(EXERCISE):
Check which lines in the records hold "number" and report how many there are, with no other text.

(RECORD SET):
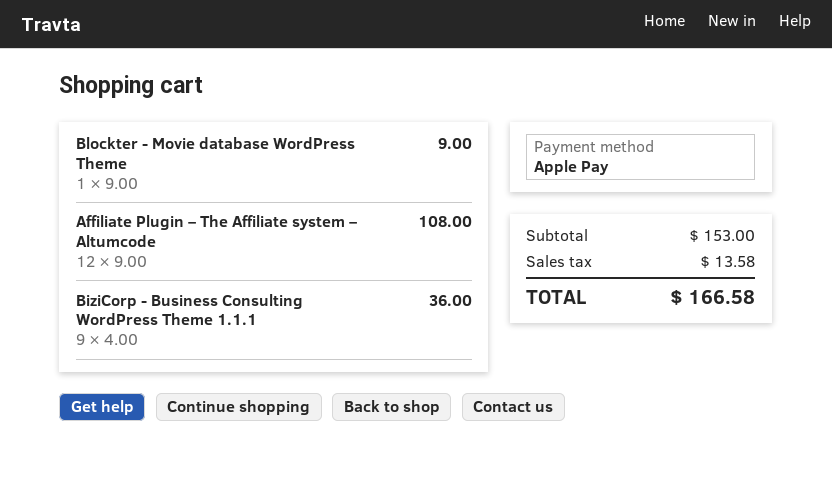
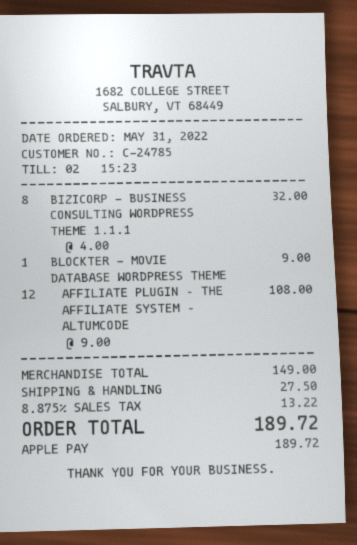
BiziCorp - Business Consulting WordPress Theme 1.1.1: 9 x 4.00 = 36.00 -> 8 x 4.00 = 32.00
subtotal: 153.00 -> 149.00
shipping: none -> 27.50
tax: 13.58 -> 13.22
total: 166.58 -> 189.72

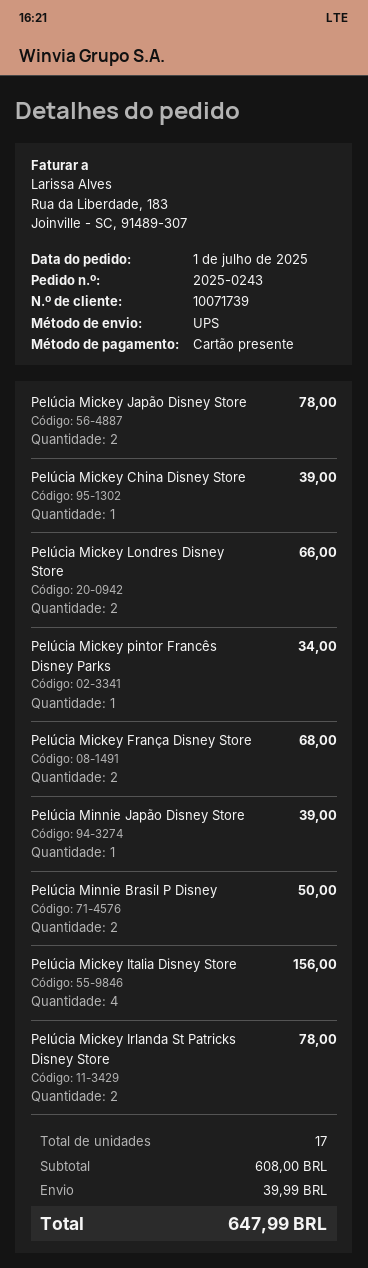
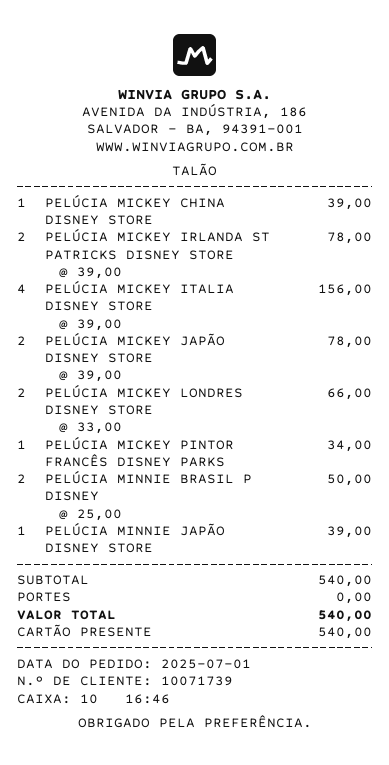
Pelúcia Mickey França Disney Store: 2 for 68.00 -> none
subtotal: 608.00 -> 540.00
shipping: 39.99 -> 0.00
total: 647.99 -> 540.00

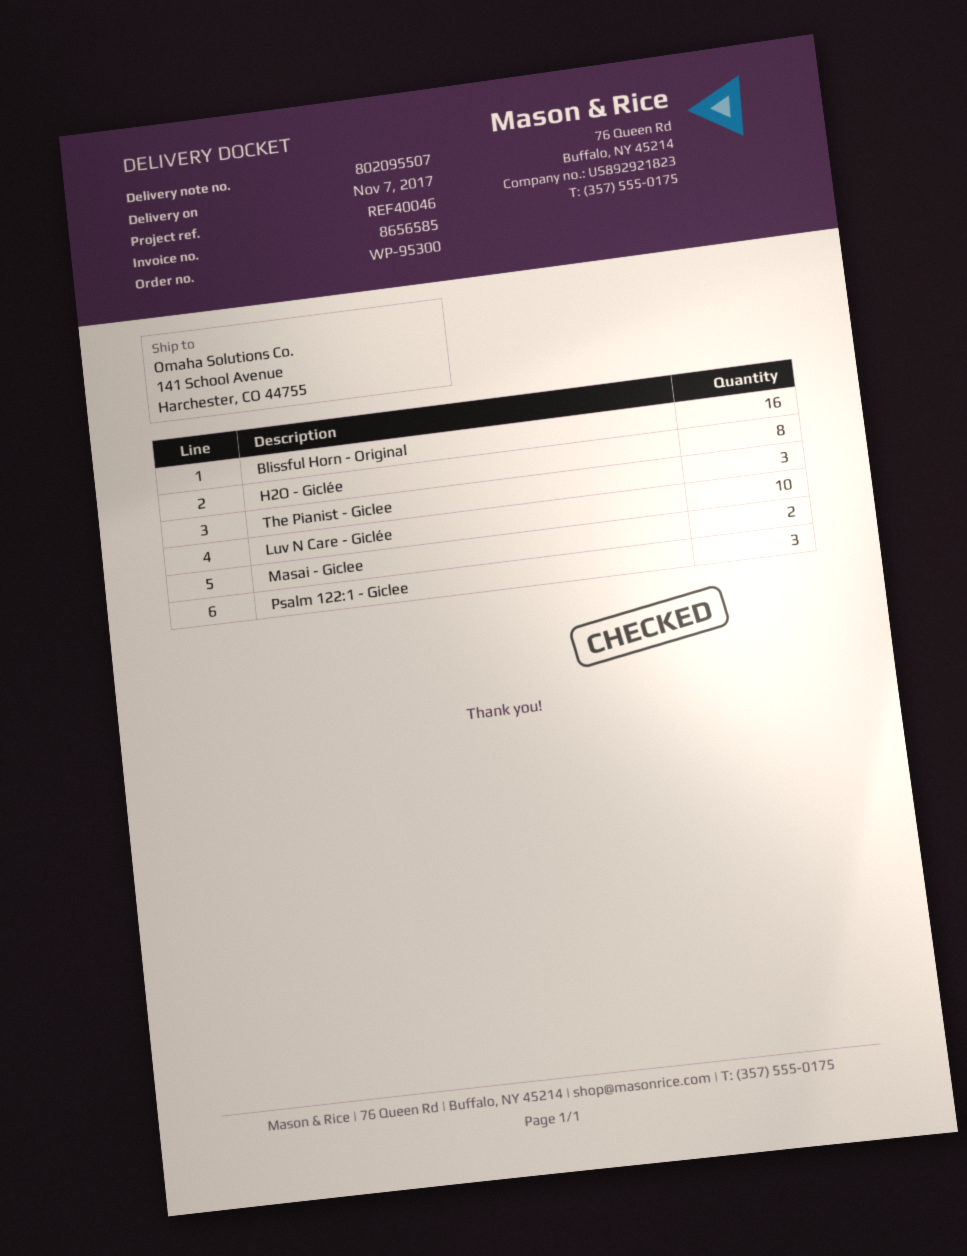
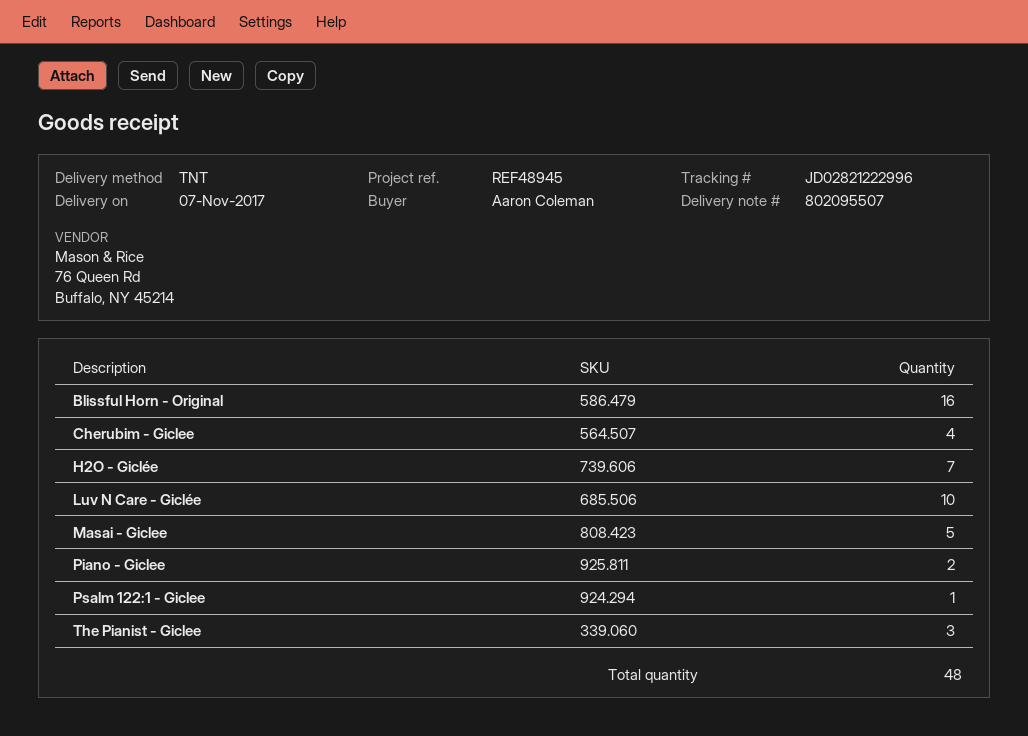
reference: REF40046 -> REF48945
H2O - Giclée: 8 -> 7
Masai - Giclee: 2 -> 5
Psalm 122:1 - Giclee: 3 -> 1
Cherubim - Giclee: none -> 4
Piano - Giclee: none -> 2

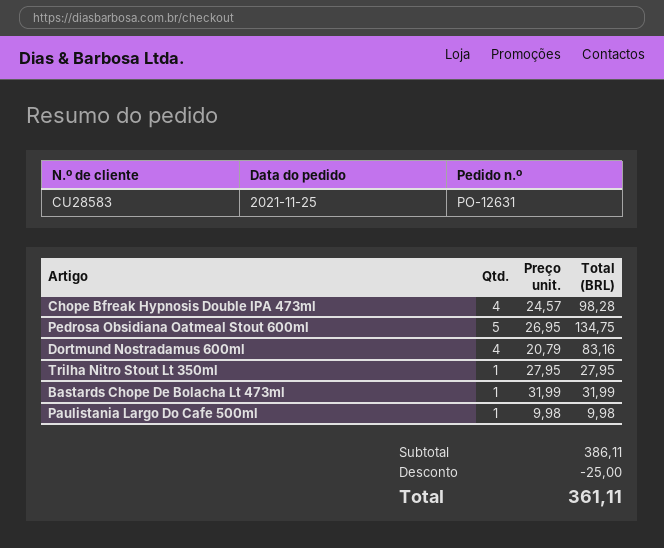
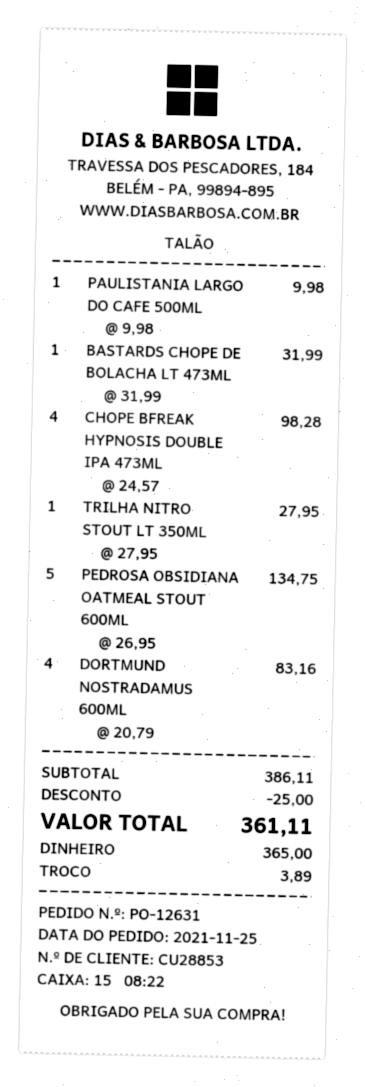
customer number: CU28583 -> CU28853

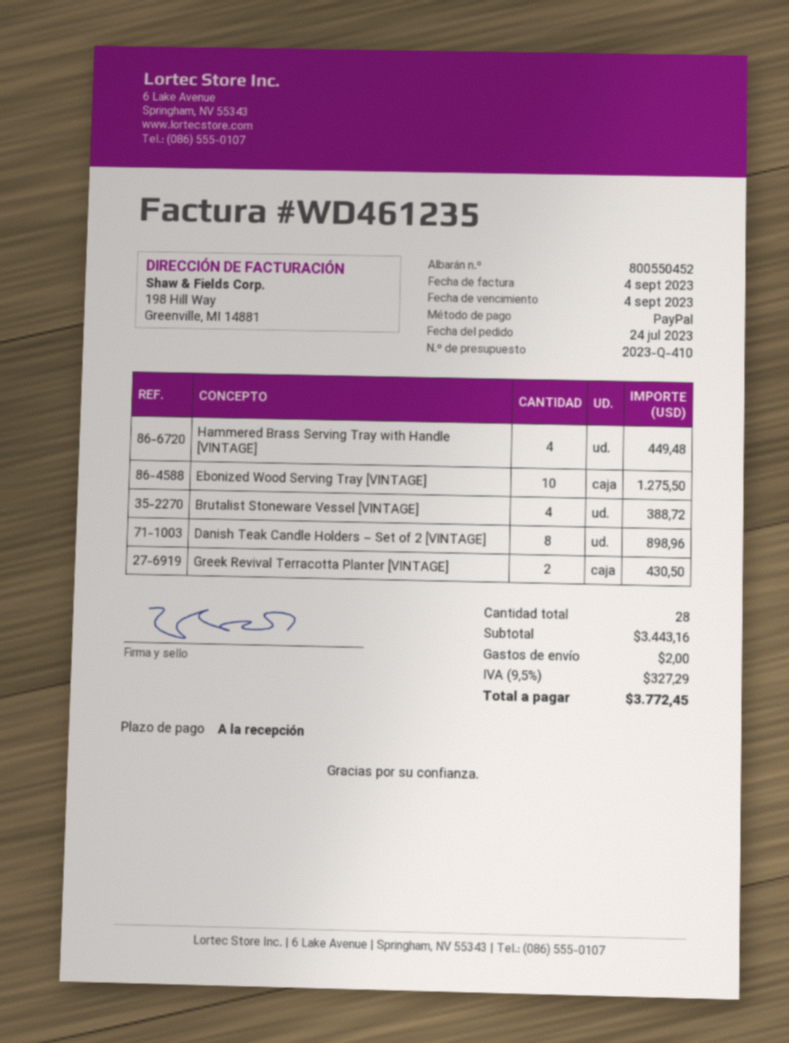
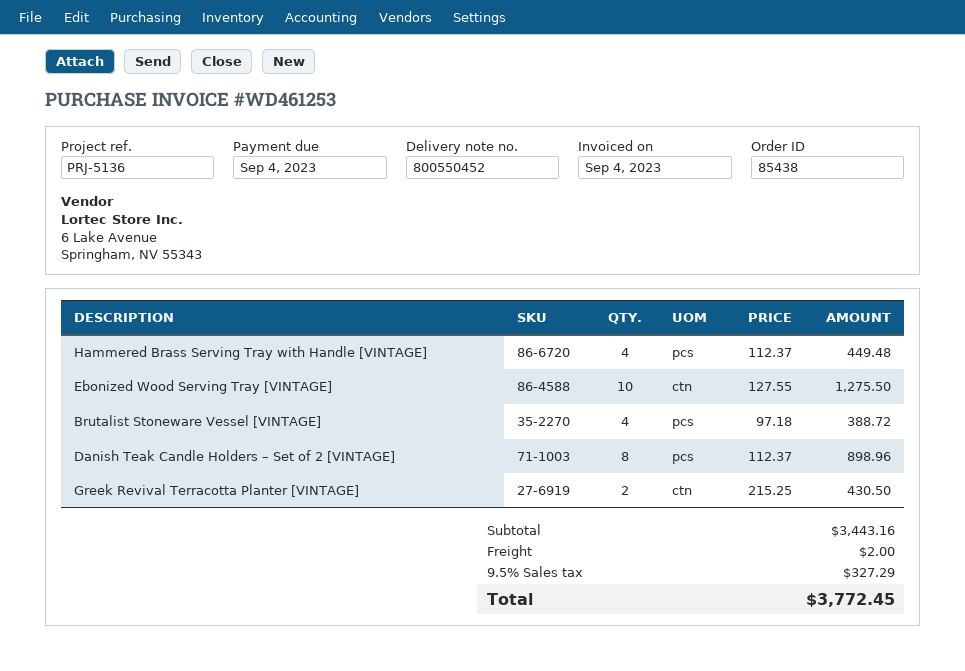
invoice number: WD461235 -> WD461253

(TASK RESULT):
2